The FRC last month introduced fresh recommendations to put further distance between the two. The audit side of the firms’ business shouldn’t get paid for introducing customers to their consulting arms and accounting partners shouldn’t be “incentivized” for sales passed to other parts of the firm, the FRC said.
The Chartered Institute of Internal Auditors, which represents the profession in the U.K., welcomed the proposals, but added the reforms should be implemented with urgency.
“It is disappointing that there is no detailed legislative timetable in the White Paper and we need to see a clear roadmap for reform without delay or else we risk further corporate collapses,” the group said.
EY’s U.K. chair Hywel Ball said in a statement that the “the introduction of a new regulator alongside tighter accountability for directors” is “essential.” Deloitte called for wider consultation on the proposals.

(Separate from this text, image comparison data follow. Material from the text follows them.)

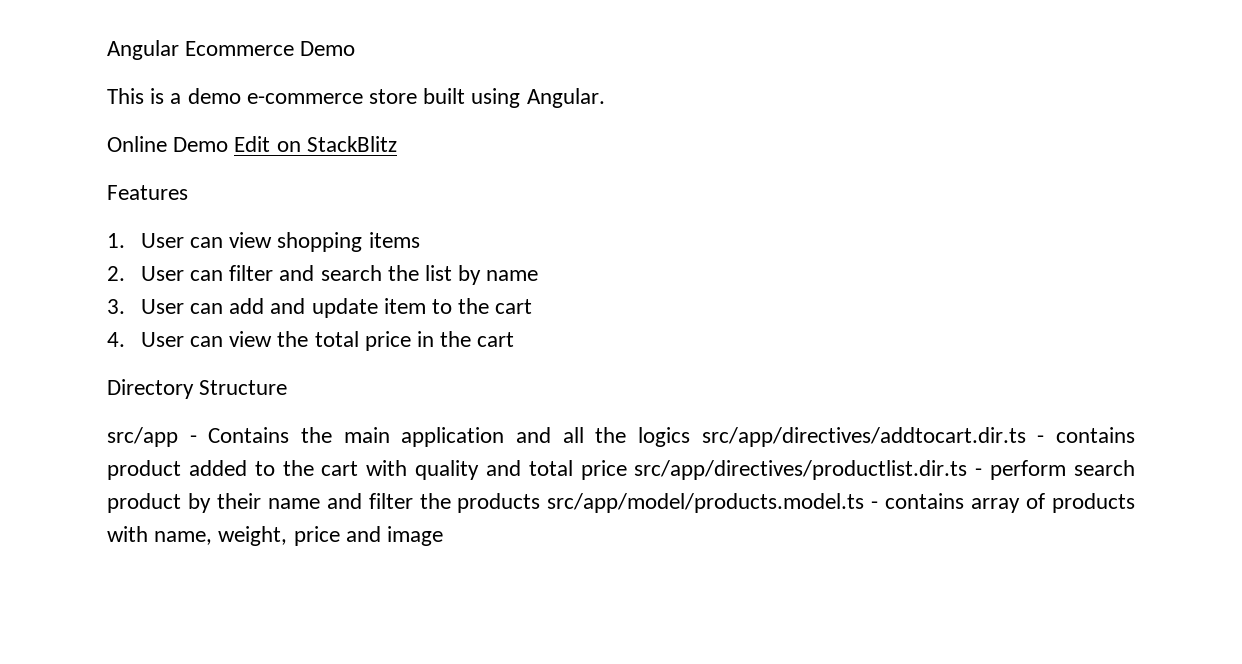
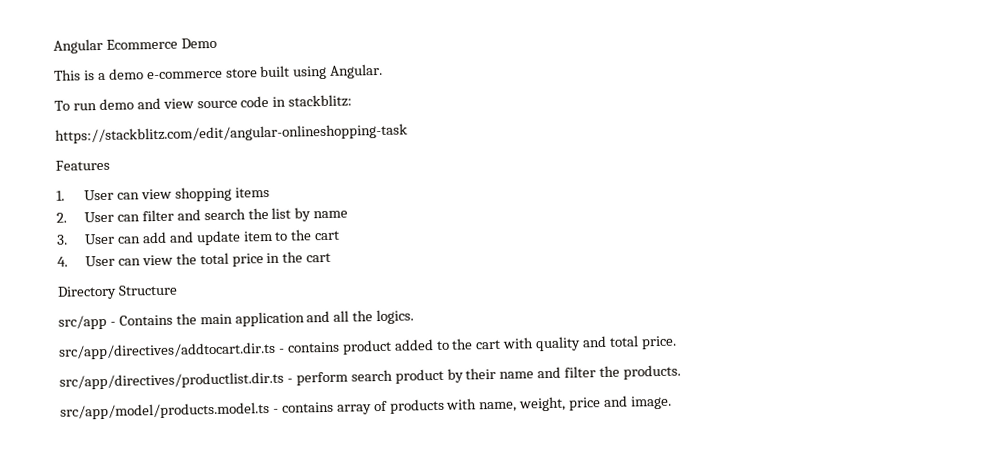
[107,136,397,152] Online Demo Edit on StackBlitz -> [54,94,353,111] [55,123,408,144] To run demo and view source code in stackblitz: // https://stackblitz.com/edit/angular-onlineshopping-task
[638,427,690,447] logics -> [376,309,415,325] logics. //
[580,460,627,480] price -> [640,335,677,350] price. //
[457,493,541,513] products -> [623,364,682,380] products. //
[387,526,444,546] image -> [630,395,673,410] image.

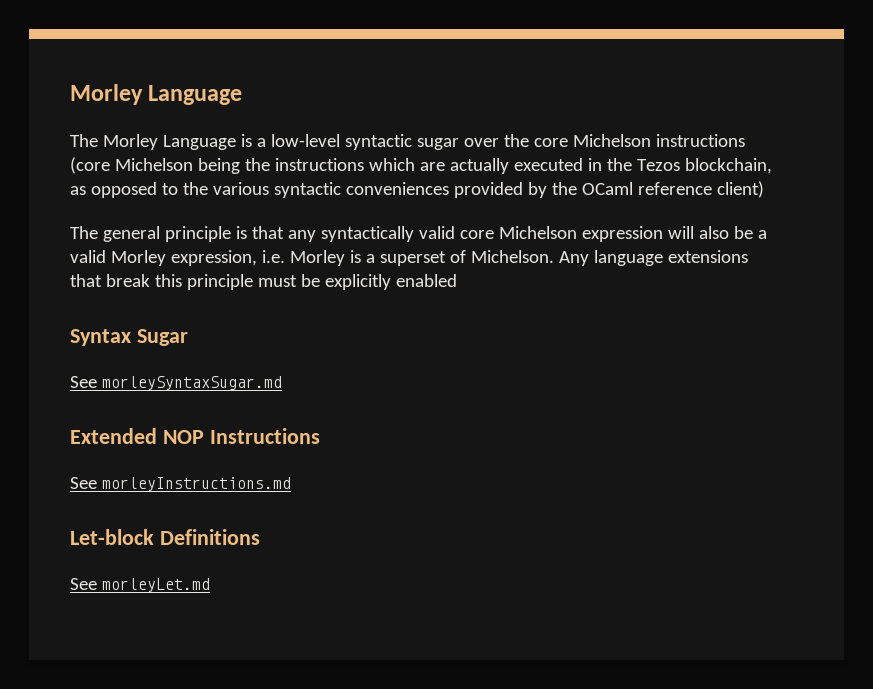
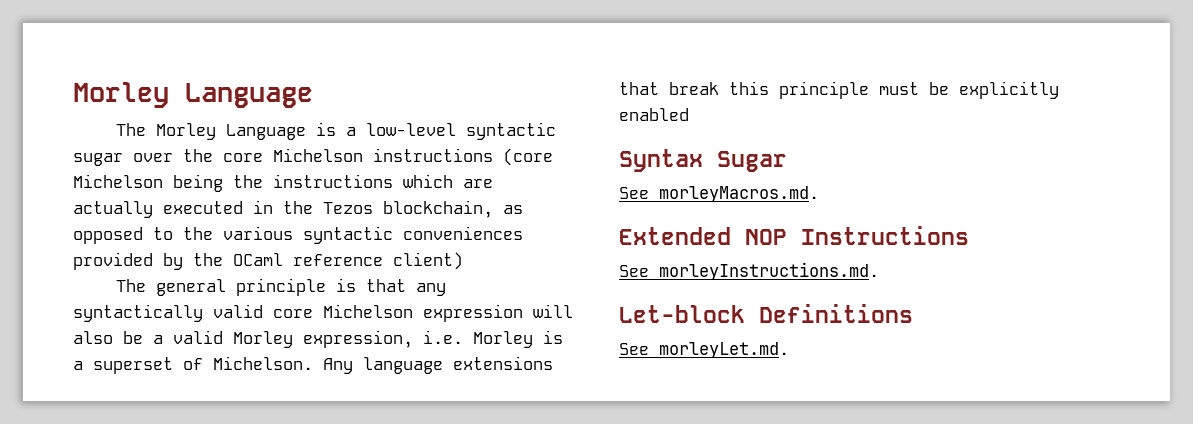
[101,376,282,390] morleySyntaxSugar.md -> [659,186,819,202] morleyMacros.md.
[101,477,291,491] morleyInstructions.md -> [659,262,879,280] morleyInstructions.md.
[101,578,210,592] morleyLet.md -> [659,342,789,358] morleyLet.md.

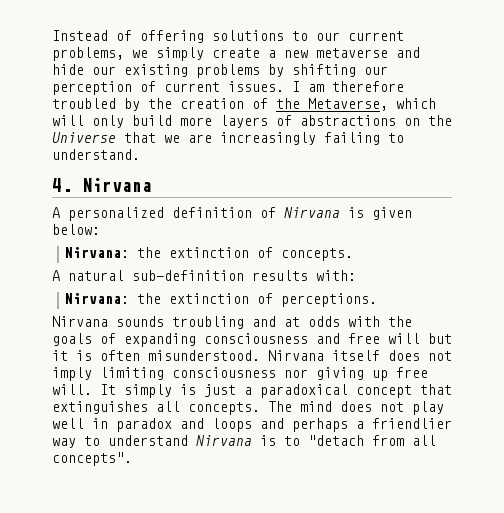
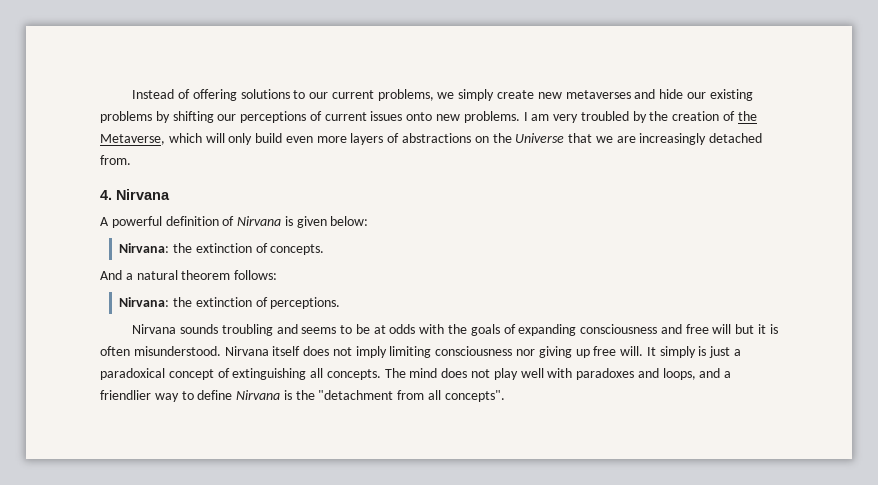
[268,48,388,58] a new metaverse -> [537,90,631,99] new metaverses
[52,81,132,95] perception -> [240,111,307,123] perceptions
[228,81,284,92] issues. -> [370,111,520,123] issues onto new problems.
[332,81,404,92] therefore -> [553,114,579,123] very
(172, 120) none -> [285,136,313,143] even
[324,132,404,145] [52,149,140,160] failing to understand. -> [709,133,763,143] [100,155,131,165] detached from.
[68,207,164,221] personalized -> [111,216,162,228] powerful
[52,270,356,281] A natural sub-definition results with: -> [100,270,278,280] And a natural theorem follows:
(276, 321) none -> [301,324,370,334] seems to be
[420,384,452,395] [52,401,148,414] that extinguishes -> [217,368,307,380] of extinguishing
[92,418,348,432] in paradox and loops and perhaps -> [547,368,721,380] with paradoxes and loops, and
[108,435,364,446] understand Nirvana is to "detach -> [197,390,394,400] define Nirvana is the "detachment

“It is critical that input into the consultation is given not just by audit firms and policymakers, but investors, company directors, audit committee chairs and industry bodies at large,” Stephen Griggs, U.K. managing partner at Deloitte, said in a statement.
Code of conduct
The U.K.’s Institute of Directors called on the government to create a code of conduct for directors which would be a “less legalistic” approach, the institute’s head of policy, Roger Barker, said in a statement.
“It would be counterproductive if the legal and financial liabilities piled onto directors make the role excessively unattractive or risky for any capable individual to undertake,” Barker said.